In his 2016 post “Building a Mature Analytics Workflow,” our own Tristan Handy outlined the significant issues facing analytics teams, and how we might begin solving them.
The crux of the issue was that data practitioners clean & transform their datasets in isolation, as part of building their own analytics outputs (reports, notebooks, ML models, etc).
This defeats the whole purpose of having a data team.
So how do we write analytics code collaboratively? Tristan looked to software engineering for inspiration:
Analytics doesn’t have to be this way. In fact, the playbook for solving these problems already exists — on our software engineering teams. The same techniques that software engineering teams use to collaborate on the rapid creation of quality applications can apply to analytics.
In that founding post, Tristan laid out 5 key techniques that analytics teams can adopt from software engineering teams.
Five years later, let’s explore how each of these transformations is playing out in practice:
1. Analytics code should be version controlled #
The Before Times: Chaos! Analysts, engineers and data scientists saved queries to their personal machines, or at best checked them into a repository as a stored procedure. When the pipeline broke, analysts looked to the data engineers and vice versa, without anyone being sure of what code change broke the pipeline.
Today: Data people (analysts, analytics engineers, data engineers, data scientists) collaborate on analytics code in a shared git repository. We review each other’s code changes, and test them for quality before merging into production. No one can remember why we ever used to store our precious queries in a DO_NOT_DELETE folder on our desktop.
2. Analytics code should have quality assurance #
The Before Times: Data teams were always on defense, reacting to issues in the data pipeline. Spot checks happened here and there, but we lacked programmatic testing of data transformations.
Today: Thousands of teams are bulking up their data transformation projects with dbt tests, breaking the cycle of reactivity that can plague our work with data. Catching bugs before they hit production means fewer hotfixes, more reliability, and more trust in your numbers.
3. Analytics code should be modular #
The Before Times: Analysts live in their own siloes. How did she formulate that metric? How did they filter that dataset? Each new spreadsheet or report starts with running the same queries and copying the same spreadsheet formulas. Everyone mutters why it’s so hard to share code.
Today: Analysts, data engineers and data scientists collaborate on a unified code base, where the work of each person can build directly on the work of others. One model can serve as the basis to several. Template languages like Jinja help teams write more modular SQL. Less boilerplate work means more time to tackle big problems.

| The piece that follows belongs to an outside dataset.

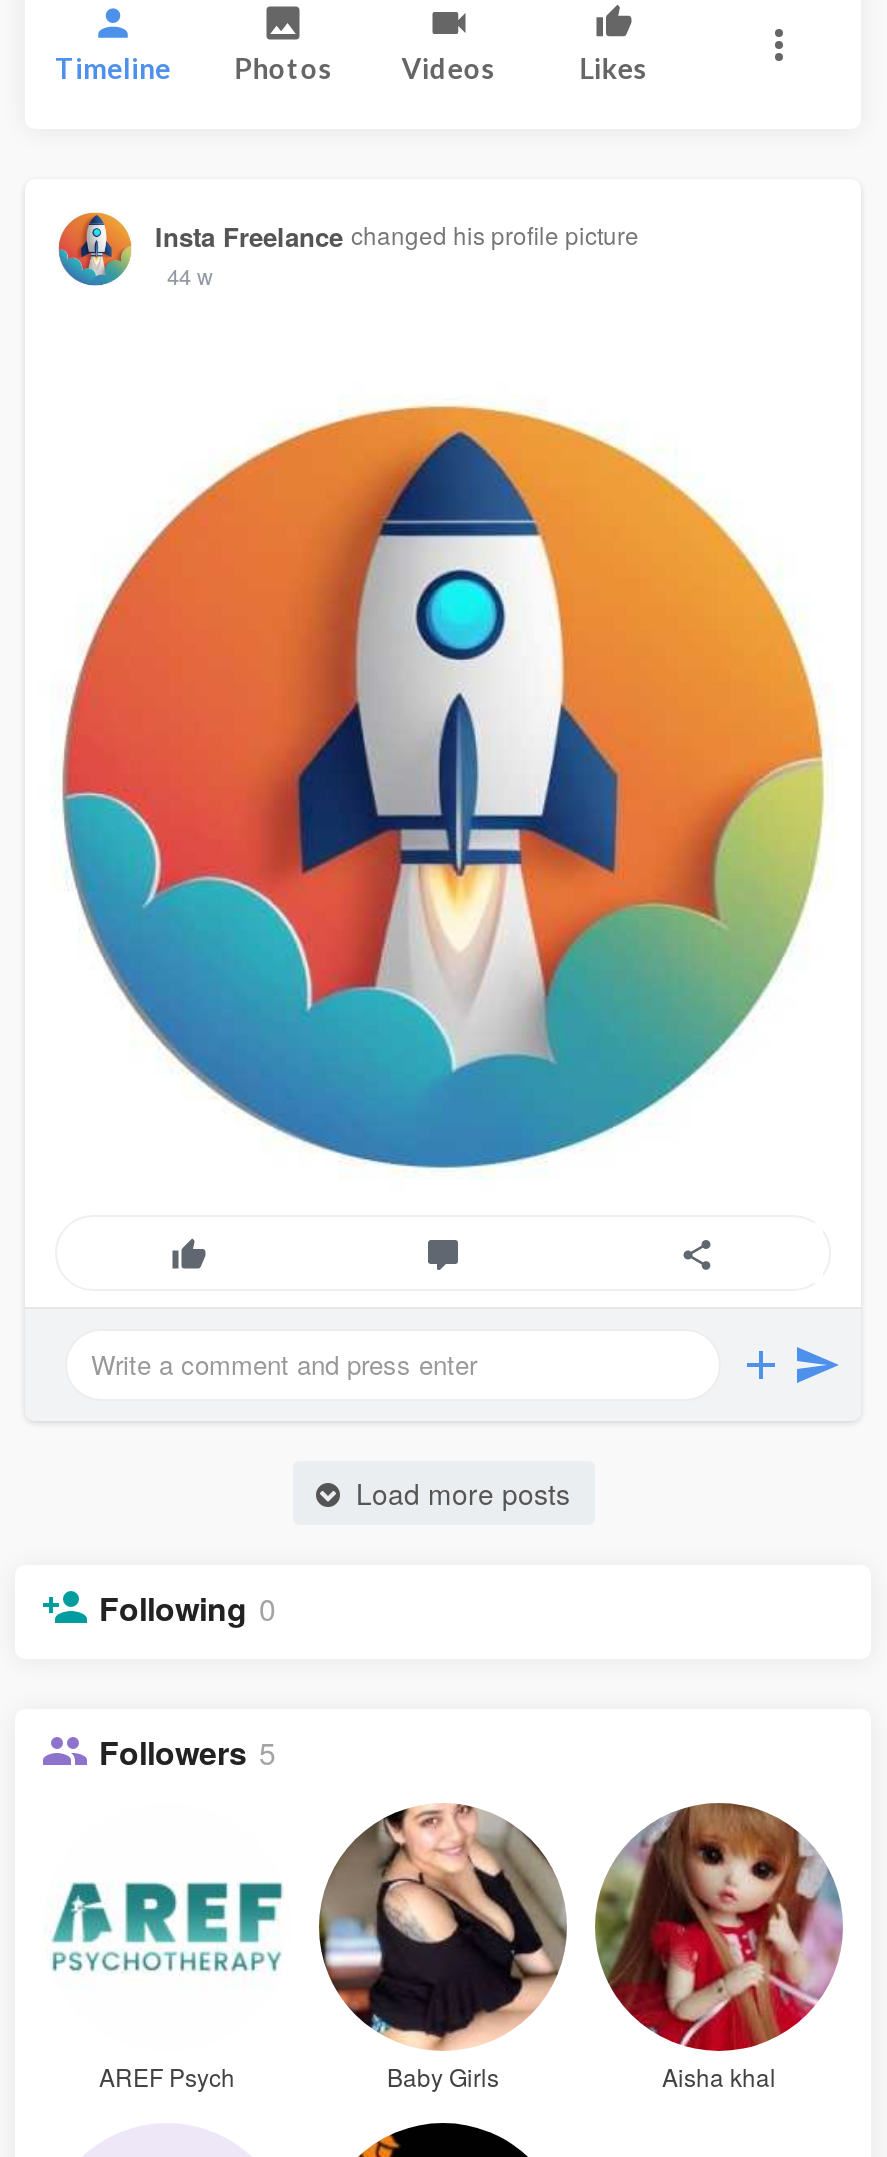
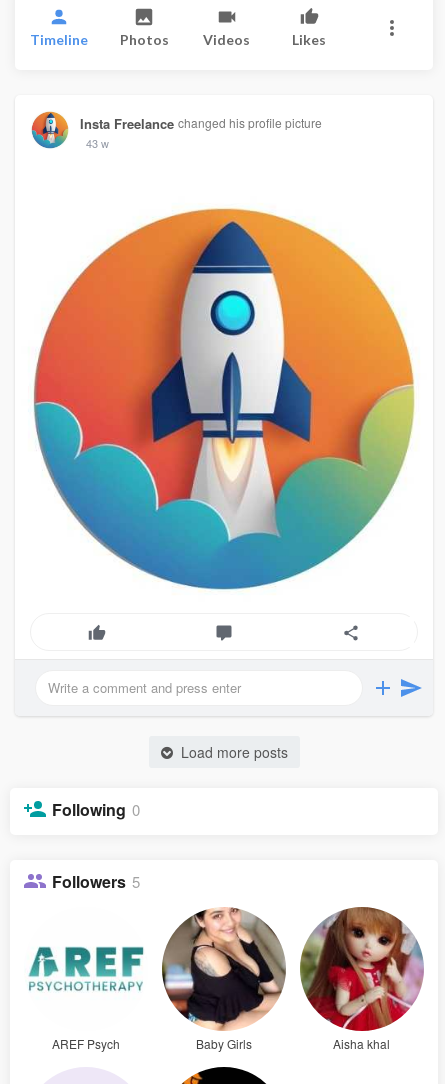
- 44 w
+ 43 w
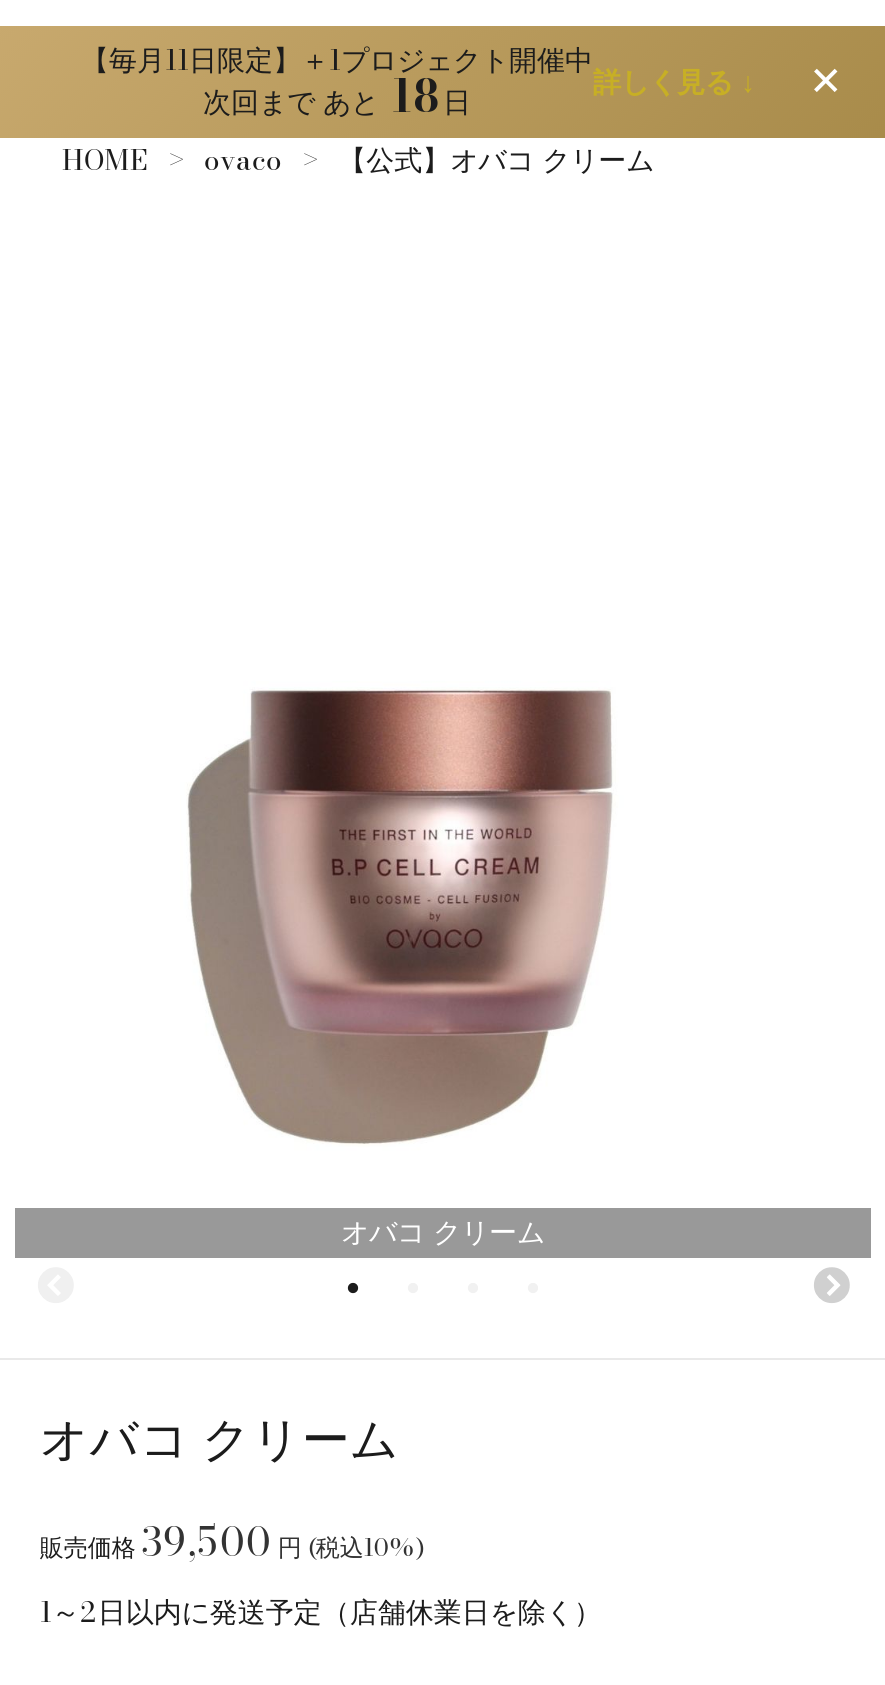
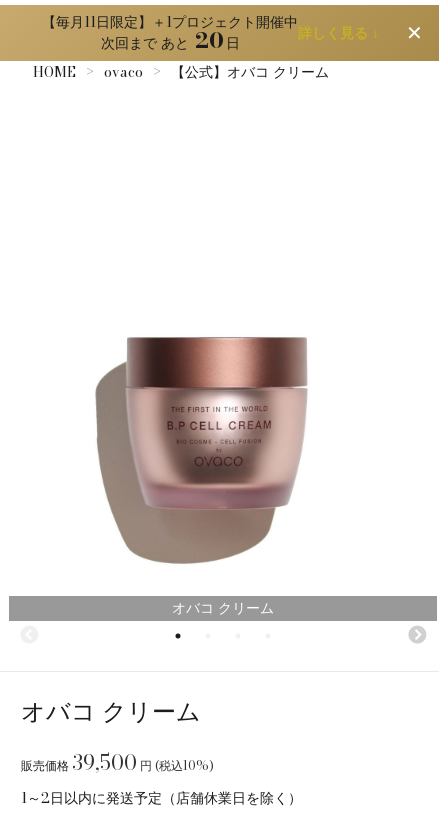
- 次回まで あと 18 日
+ 次回まで あと 20 日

4. Analytics should use environments #
The Before Times: Many teams were running hot, testing in production. Crossing fingers that the daily marketing attribution report isn’t going to break on this next hotfix.
Today: Teams develop, test, and review changes or additions in a development environment. See the results of changes before committing to production. You know, like software.
5. Analytics code should be designed for maintainability #
The Before Times: New data routinely breaks existing data models, without so much as an alert. When things do break down, teams have limited visibility across the stack to isolate the issue.
Today: By practicing modular data modeling, teams isolate the risk of changing source data to the single, individual model that ingests that data. When that schema changes down the road, teams must only make one update, which automatically propagates downstream to the rest of the pipeline.
It’s not easy #
This has been a mindset shift. Working collaboratively in public can be exposing.
But once the lightbulb clicks on, and teams get a taste of working collaboratively in the analytics engineering workflow, we find that they rarely go back to the old way of working.
Working like software engineers enables a data team to produce quality datasets faster, make data pipelines more reliable, and actually function as a team.